Corrado Formigli, dopo aver fatto il nome di qualche ospite eccellente previsto sul palco di Atreju - dal premier inglese Sunak a Luciano Spalletti e "addirittura Elon Musk, il più grande e forse il più inquietante imprenditore del mondo", ha puntualizzato il conduttore -, chiede a Serra se la festa di Fratelli d'Italia non somigli a "una Leopolda nera", cioè se "abbia qualcosa di renziano". "Mica mi vorrai costringere a difendere Renzi?", risponde ironicamente l'editorialista.

"La Leopolda sembrava più una convention aziendale, c'erano i focus, i desk, la mission.
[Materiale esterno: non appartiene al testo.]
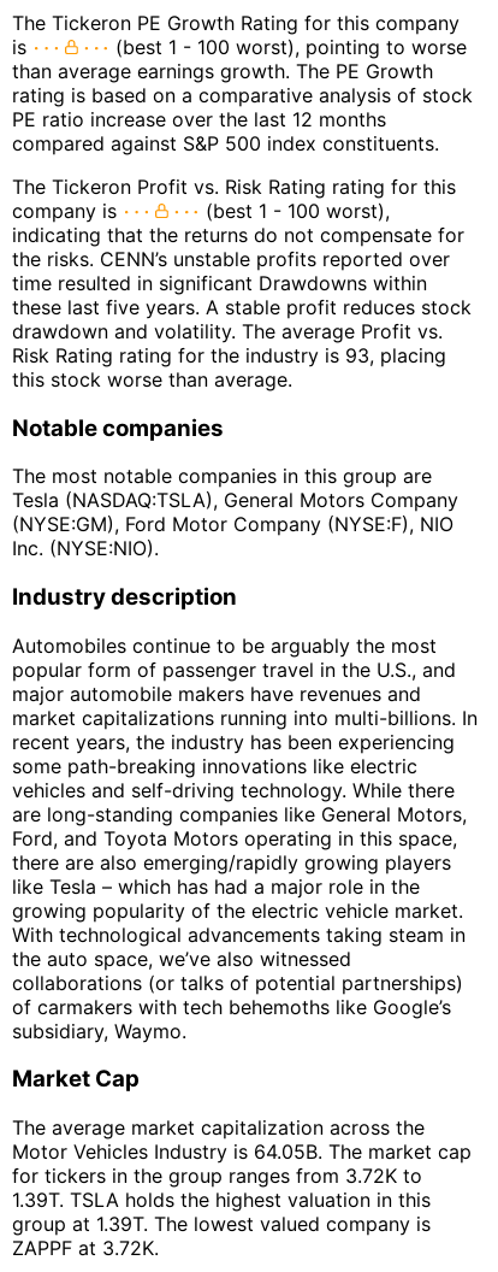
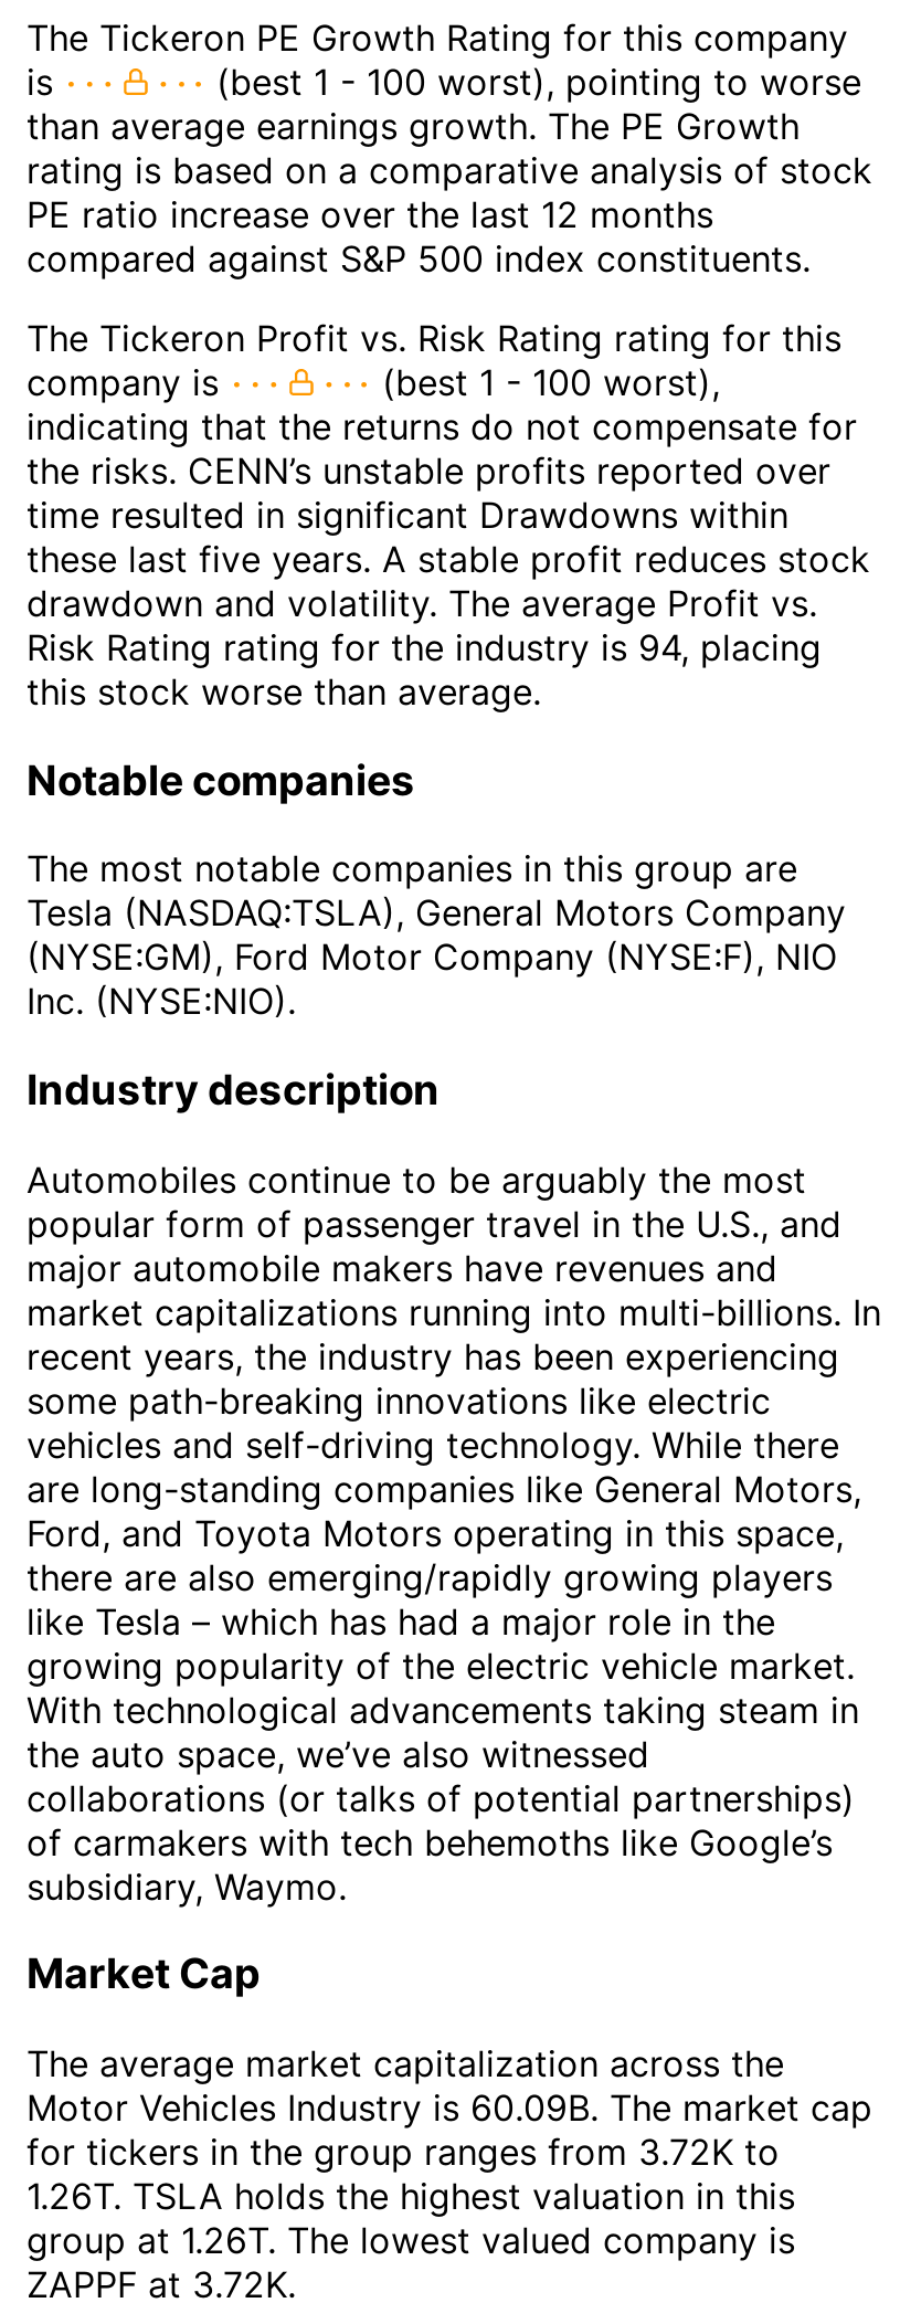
[12,343,446,367] Risk Rating rating for the industry is 93, placing -> [27,625,822,669] Risk Rating rating for the industry is 94, placing
[12,1140,472,1164] Motor Vehicles Industry is 64.05B. The market cap -> [27,2086,872,2130] Motor Vehicles Industry is 60.09B. The market cap
[12,1188,431,1212] 1.39T. TSLA holds the highest valuation in this -> [27,2174,795,2218] 1.26T. TSLA holds the highest valuation in this
[12,1212,431,1236] group at 1.39T. The lowest valued company is -> [27,2218,795,2262] group at 1.26T. The lowest valued company is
Non c'era nulla di tutta quella mitologia nordica che c'è invece ad Atreju. Il massimo della mitologia nordica era la Borsa di Londra alla Leopolda. Quindi esiterei a paragonare le due realtà". Atreju, ha ribadito Serra, "è una festa di partito", si divertono tra di loro".  "Diranno che sei un radical chic di sinistra", gli fa notare Formigli. Serra rilancia: "Oppure faccio parte dei quattro pezzenti comunisti, come diceva quel simpatico signore di Subiaco" protagonista di un servizio di piazza Pulita sulla città natale del ministro dell'Agricoltura, nonché cognato di Giorgia Meloni, Francesco Lollobrigida.